Keeping Hope Alive: From Attica to Malta

By Dempsey, Resident Creative Writer, Freedom Reads

Believe me when I tell you, there cannot be anything more different, more distant, more everything than  the difference between the infamous Attica state prison in upstate New York and Malta, the small, sunny island nation in the Mediterranean Sea. Before I had the good fortune of traveling to Malta, I was serving a life sentence for murder behind the gloomy concrete walls of Attica state prison – a place where time seemed under arrest and clouds appeared grey and in mourning for those inside. The prison is infamous, not just for its brutally dismal appearance, but for its wildly violent history. Tension often hung in the air like the echo of screams.Time was marked by the industrial sound of steel doors and gates banging and clanging shut. I was desperate for freedom, for Attica didn’t just cage my body, it sought to cage my spirit and entomb it into eternity. 

Yet even in that bleakness, I clung fast to hope, and books became my lifeline. I read philosophy, history, poetry, literature, biographies and more. Anything that would elevate my mind beyond the prison walls. I also took refuge in writing. I began by putting my thoughts on paper. Turning those thoughts into short stories. Stories about many things including places I’d like to visit someday. Malta was one such place, having lodged itself in my memory after reading The Maltese Falcon, by Dashiell Hammett. I then got hold of books about Malta and began to read about its clear emerald waters, its resilience through centuries of siege and survival, which seemed like a metaphor for who I needed to become. The seasons went by, the years fell like pages from a calendar, and the day came when I was released. 

Life on the outside didn’t begin easy but it was a life that was mine to recreate. And so, I worked, I stumbled, I rebuilt.
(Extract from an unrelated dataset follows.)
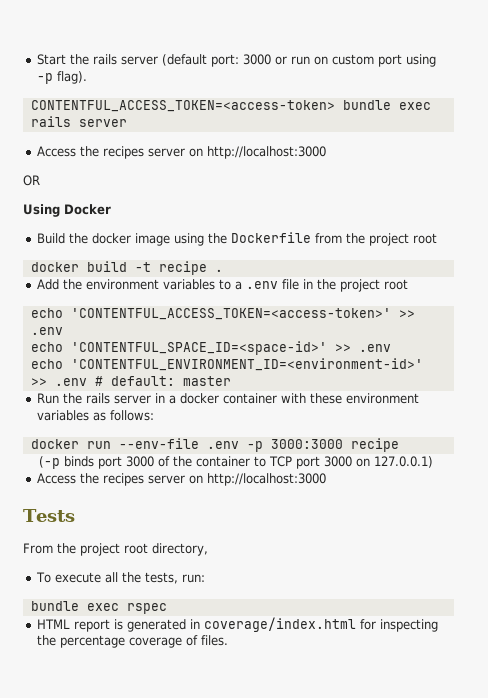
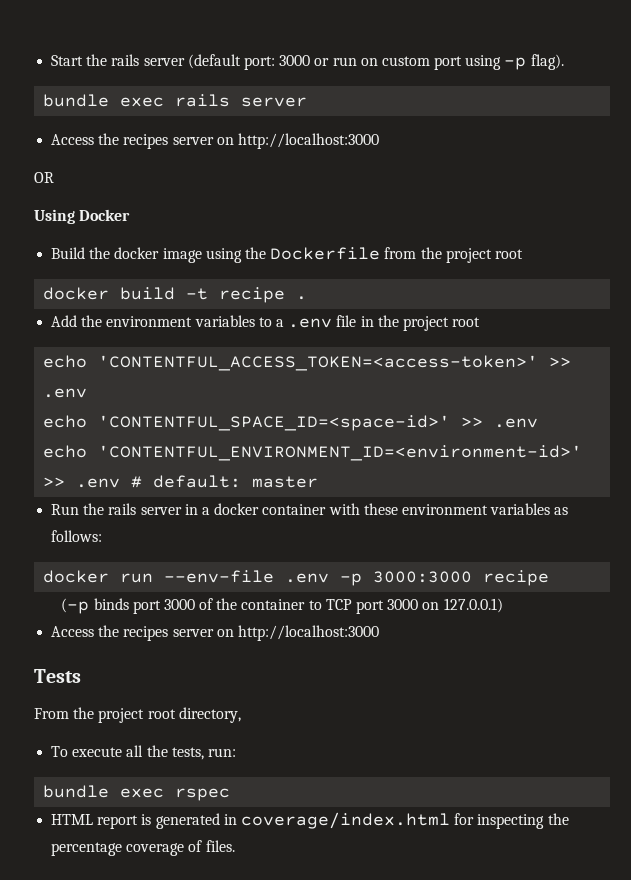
[30,100,335,112] CONTENTFUL_ACCESS_TOKEN=<access-token> -> (564, 62) none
Then in June of 2024, nearly forty years after I had first stepped into Attica, I walked off a plane and onto the sun-drenched soil of Malta. As you can well imagine, the experience was dream-like. The air smelled of salt and citrus. Valletta—the nation’s capital—is adorned with limestone buildings that glow in the late afternoon light, and the calm Mediterranean stretched endlessly before me, as if daring me to believe I was no longer a prisoner. I strolled through the silent streets, touched the ancient stones of Hager Qim (an archaeological site) and took a swim in the Blue Lagoon, where the water was so clear it felt like floating upon a closely guarded secret. Malta wasn’t simply a vacation; it was a time of reckoning. Standing atop the sun splashed cliffs of Dingli, I reflected on the person I was in Attica. A person fully shackled, in chains, locked down.

In Malta I was unshackled, unchained, and grateful. Malta reminded me that beauty exists even after darkness, that healing is possible, and that the past doesn’t have to define the future.